TASK DETAILS:
Exactly the lines from the one holding "none -> <tr>" to the end of the listing, both ends included, make up the expected answer.

== MATERIAL SUPPLIED

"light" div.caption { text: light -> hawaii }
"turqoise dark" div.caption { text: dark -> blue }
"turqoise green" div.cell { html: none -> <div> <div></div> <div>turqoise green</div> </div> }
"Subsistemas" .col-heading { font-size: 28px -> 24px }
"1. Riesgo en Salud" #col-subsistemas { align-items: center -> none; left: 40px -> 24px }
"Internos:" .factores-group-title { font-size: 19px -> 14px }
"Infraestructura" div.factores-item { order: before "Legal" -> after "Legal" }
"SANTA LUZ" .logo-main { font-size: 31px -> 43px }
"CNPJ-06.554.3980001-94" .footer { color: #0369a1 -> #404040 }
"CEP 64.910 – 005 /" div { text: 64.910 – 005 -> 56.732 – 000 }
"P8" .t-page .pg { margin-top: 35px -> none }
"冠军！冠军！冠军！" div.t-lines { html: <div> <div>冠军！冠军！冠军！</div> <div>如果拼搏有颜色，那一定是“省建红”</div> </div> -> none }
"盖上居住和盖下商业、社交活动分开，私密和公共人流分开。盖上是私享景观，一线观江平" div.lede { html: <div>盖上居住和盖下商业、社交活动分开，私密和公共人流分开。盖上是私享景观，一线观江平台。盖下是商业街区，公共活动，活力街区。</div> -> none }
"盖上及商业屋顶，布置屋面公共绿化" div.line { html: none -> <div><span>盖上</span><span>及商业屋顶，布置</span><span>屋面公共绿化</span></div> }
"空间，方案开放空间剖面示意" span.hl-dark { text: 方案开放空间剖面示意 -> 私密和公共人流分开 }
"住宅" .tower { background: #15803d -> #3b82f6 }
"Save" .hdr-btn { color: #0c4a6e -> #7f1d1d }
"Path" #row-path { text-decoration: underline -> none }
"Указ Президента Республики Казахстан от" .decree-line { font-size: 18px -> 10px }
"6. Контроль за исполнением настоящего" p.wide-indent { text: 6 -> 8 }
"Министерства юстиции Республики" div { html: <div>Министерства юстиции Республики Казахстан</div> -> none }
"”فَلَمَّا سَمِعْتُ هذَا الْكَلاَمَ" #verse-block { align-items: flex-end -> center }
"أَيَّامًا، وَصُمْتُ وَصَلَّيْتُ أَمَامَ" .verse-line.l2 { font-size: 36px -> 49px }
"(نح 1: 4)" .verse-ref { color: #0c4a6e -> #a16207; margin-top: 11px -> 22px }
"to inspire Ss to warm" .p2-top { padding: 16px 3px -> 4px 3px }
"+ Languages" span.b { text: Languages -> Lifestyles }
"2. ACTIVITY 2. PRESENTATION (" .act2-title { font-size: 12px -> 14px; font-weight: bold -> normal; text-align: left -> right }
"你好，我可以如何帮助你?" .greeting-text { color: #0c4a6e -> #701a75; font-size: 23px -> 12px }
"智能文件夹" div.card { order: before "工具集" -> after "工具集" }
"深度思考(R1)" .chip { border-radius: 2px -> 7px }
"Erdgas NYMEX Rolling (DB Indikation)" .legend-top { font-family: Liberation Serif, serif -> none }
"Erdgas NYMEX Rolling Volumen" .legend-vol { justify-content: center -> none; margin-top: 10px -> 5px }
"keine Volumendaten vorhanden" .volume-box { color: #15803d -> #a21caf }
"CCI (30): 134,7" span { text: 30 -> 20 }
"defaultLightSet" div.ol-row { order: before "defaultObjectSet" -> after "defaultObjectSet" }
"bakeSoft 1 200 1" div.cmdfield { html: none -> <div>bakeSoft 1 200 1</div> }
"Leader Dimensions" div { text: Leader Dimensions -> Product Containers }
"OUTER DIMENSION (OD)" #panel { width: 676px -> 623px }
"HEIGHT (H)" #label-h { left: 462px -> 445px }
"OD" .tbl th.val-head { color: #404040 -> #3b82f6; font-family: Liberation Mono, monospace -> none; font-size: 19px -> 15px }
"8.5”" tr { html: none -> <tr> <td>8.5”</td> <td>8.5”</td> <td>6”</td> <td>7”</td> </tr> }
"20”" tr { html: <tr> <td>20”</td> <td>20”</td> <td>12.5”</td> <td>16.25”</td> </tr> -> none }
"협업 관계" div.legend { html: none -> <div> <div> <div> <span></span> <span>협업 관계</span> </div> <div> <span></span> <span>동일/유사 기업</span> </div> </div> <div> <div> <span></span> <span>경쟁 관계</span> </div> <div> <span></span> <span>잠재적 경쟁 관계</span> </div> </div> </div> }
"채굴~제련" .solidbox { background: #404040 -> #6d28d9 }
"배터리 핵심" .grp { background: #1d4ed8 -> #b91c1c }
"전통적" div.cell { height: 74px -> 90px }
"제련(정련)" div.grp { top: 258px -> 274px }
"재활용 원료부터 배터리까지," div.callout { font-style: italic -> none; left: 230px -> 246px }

====

COMPLETED EXERCISE:
"8.5”" tr { html: none -> <tr> <td>8.5”</td> <td>8.5”</td> <td>6”</td> <td>7”</td> </tr> }
"20”" tr { html: <tr> <td>20”</td> <td>20”</td> <td>12.5”</td> <td>16.25”</td> </tr> -> none }
"협업 관계" div.legend { html: none -> <div> <div> <div> <span></span> <span>협업 관계</span> </div> <div> <span></span> <span>동일/유사 기업</span> </div> </div> <div> <div> <span></span> <span>경쟁 관계</span> </div> <div> <span></span> <span>잠재적 경쟁 관계</span> </div> </div> </div> }
"채굴~제련" .solidbox { background: #404040 -> #6d28d9 }
"배터리 핵심" .grp { background: #1d4ed8 -> #b91c1c }
"전통적" div.cell { height: 74px -> 90px }
"제련(정련)" div.grp { top: 258px -> 274px }
"재활용 원료부터 배터리까지," div.callout { font-style: italic -> none; left: 230px -> 246px }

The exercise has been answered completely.